Youth with type 1 diabetes demonstrate lower insulin sensitivity than their normoglycemic peers, and insulin sensitivity is increasingly recognized as an important determinant of micro- and macrovascular disease in type 1 diabetes (1014). We demonstrated in youth with T1D that higher insulin sensitivity is associated with better peak exercise capacity (VO2peak) (15), and that measures of renal health are associated with VO2peak (16). The insulin resistance of type 1 diabetes is not limited to obese youth and is not typically associated with characteristics of metabolic syndrome (e.g. hypertriglyceridemia, decreased HDL-C and hypertension) (1014). Furthermore, our previous data demonstrate no correlation between HbA1c and insulin sensitivity in youth with type 1 diabetes (17).

It is unknown whether ADA/ISPAD goal achievement is associated with insulin sensitivity or VO2peak, two known predictors of cardiovascular disease and mortality, and whether these relationships are independent of measures of renal health. If ADA/ISPAD goal achievement is associated with better insulin sensitivity and exercise capacity, it would support the usefulness of these risk factor targets in clinical practice. Accordingly, the aim of our study was to examine the relationships between achievement of ADA/ISPAD goals (HbA1c, SBP, DBP, LDL-C, TG, HDL-C and BMI) and insulin sensitivity and VO2peak. We hypothesized that ADA/ISPAD goal achievement would be associated with higher insulin sensitivity and VO2peak in youth with type 1 diabetes.

Methods

Participants

Pubertal adolescents between the ages of 12 and 21 years were included from two local studies: RESistance to InSulin in Type 1 ANd Type 2 diabetes (RESISTANT) and Effects of MEtformin on CardiovasculaR Function in AdoLescents with Type 1 Diabetes (EMERALD). Participants were recruited from type 1 diabetes clinics at the Barbara Davis Center for Childhood Diabetes and from local private practices via advertisements. Eighty-six adolescents with type 1 diabetes from RESISTANT and 41 from EMERALD had data available for analyses of cardiopulmonary fitness, insulin sensitivity, and ISPAD risk factors.
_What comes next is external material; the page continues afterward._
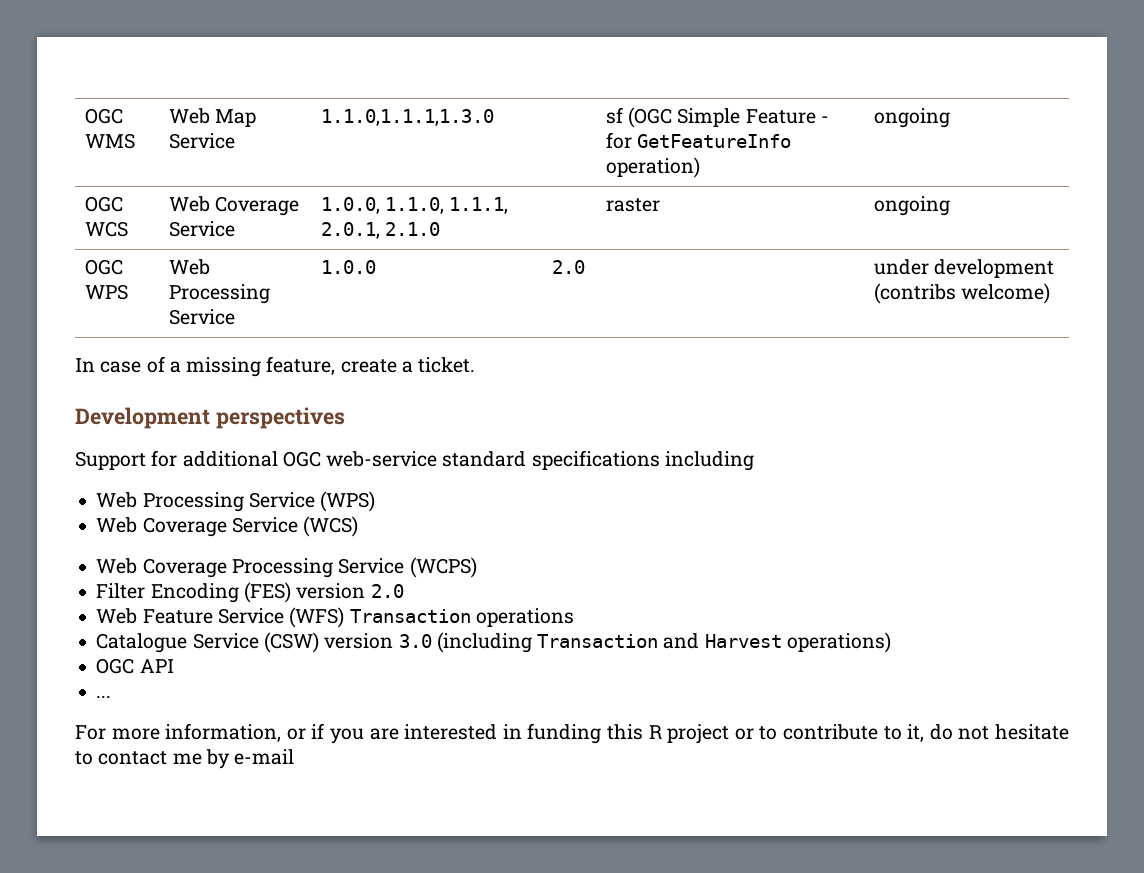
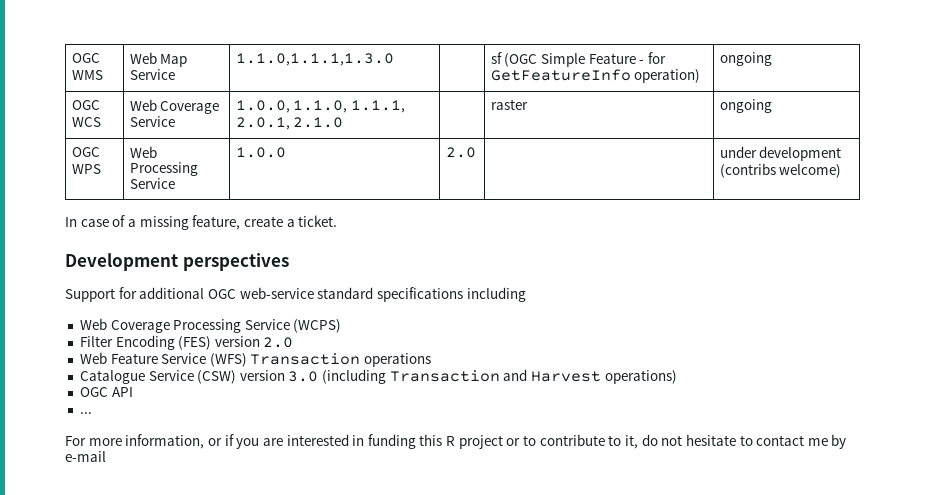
[96,491,376,512] [96,516,359,537] // Web Processing Service (WPS) // Web Coverage Service (WCS) -> (526, 294) none

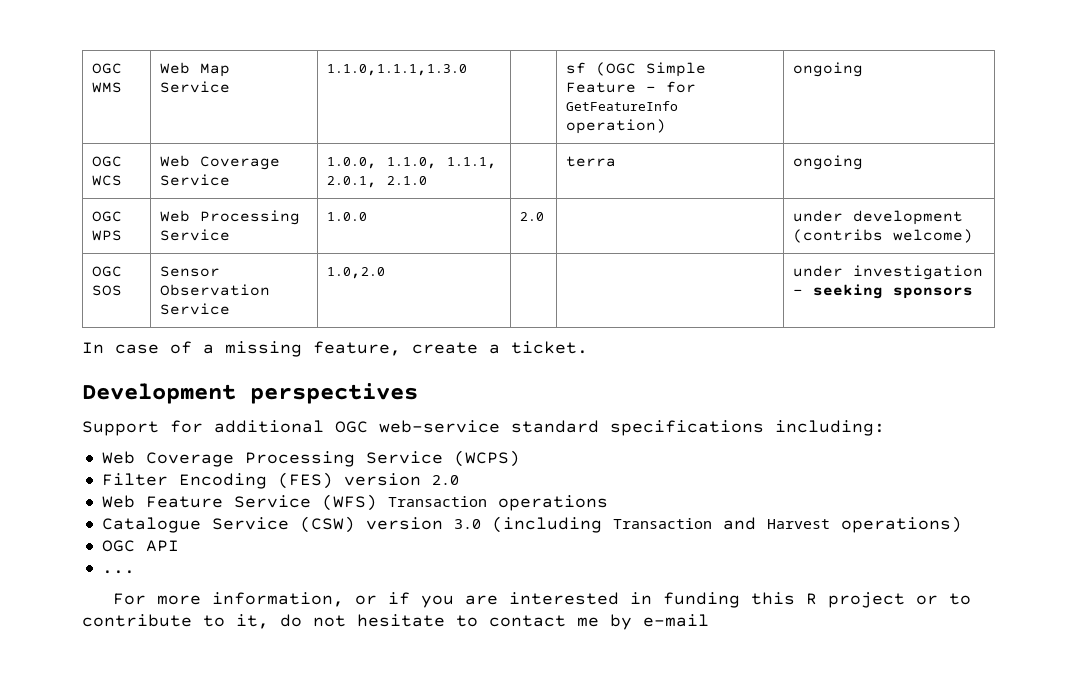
[490,99,528,110] raster -> [566,156,617,167] terra
(842, 171) none -> [92,266,123,277] [92,285,123,296] [160,266,221,277] [160,284,271,296] [160,303,231,315] [327,267,386,279] [793,265,984,280] [793,284,974,299] // OGC SOS | Sensor Observation Service | 1.0,2.0 | | | under investigation - seeking sponsors
[466,287,526,302] including -> [775,420,885,436] including:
Screening included a history, physical examination with BP measurement, Tanner staging, and fasting laboratory testing (HbA1c and LDL-C). Type 1 diabetes was defined by ADA criteria plus the presence of glutamic acid decarboxylase, islet cell, zinc transporter 8 and/or insulin autoantibodies, as well as insulin requirement. Inclusion criteria included Tanner stage of 2–5. Exclusions included resting BP > 140/90 mm Hg or > 190/100 mm Hg during exercise, hemoglobin < 9 mg/dL, serum creatinine > 1.5 mg/dL, HbA1c > 12% (97 mmol/mol), smoking, asthma requiring medications during exercise or other conditions precluding exercise testing, anti-hypertensive medications, pregnancy, breastfeeding, plans to alter exercise or diet during the study, family history of type 2 diabetes, and use of medications affecting insulin sensitivity (such as oral or inhaled steroids, atypical antipsychotics or non-insulin anti-glycemic medications). Pubertal development was assessed by a pediatric endocrinologist using the criteria established by Tanner and Marshall for pubic hair and breast development. Testicular volume was measured using an orchidometer. BMI percentiles were calculated using the 2000 Centers for Disease Control and Prevention growth chart standards. SBP and DBP percentiles were calculated based on 49,967 normal weight youth in the Pediatric Task Force database (18) and derived from cubic spline and quantile regression methods (19).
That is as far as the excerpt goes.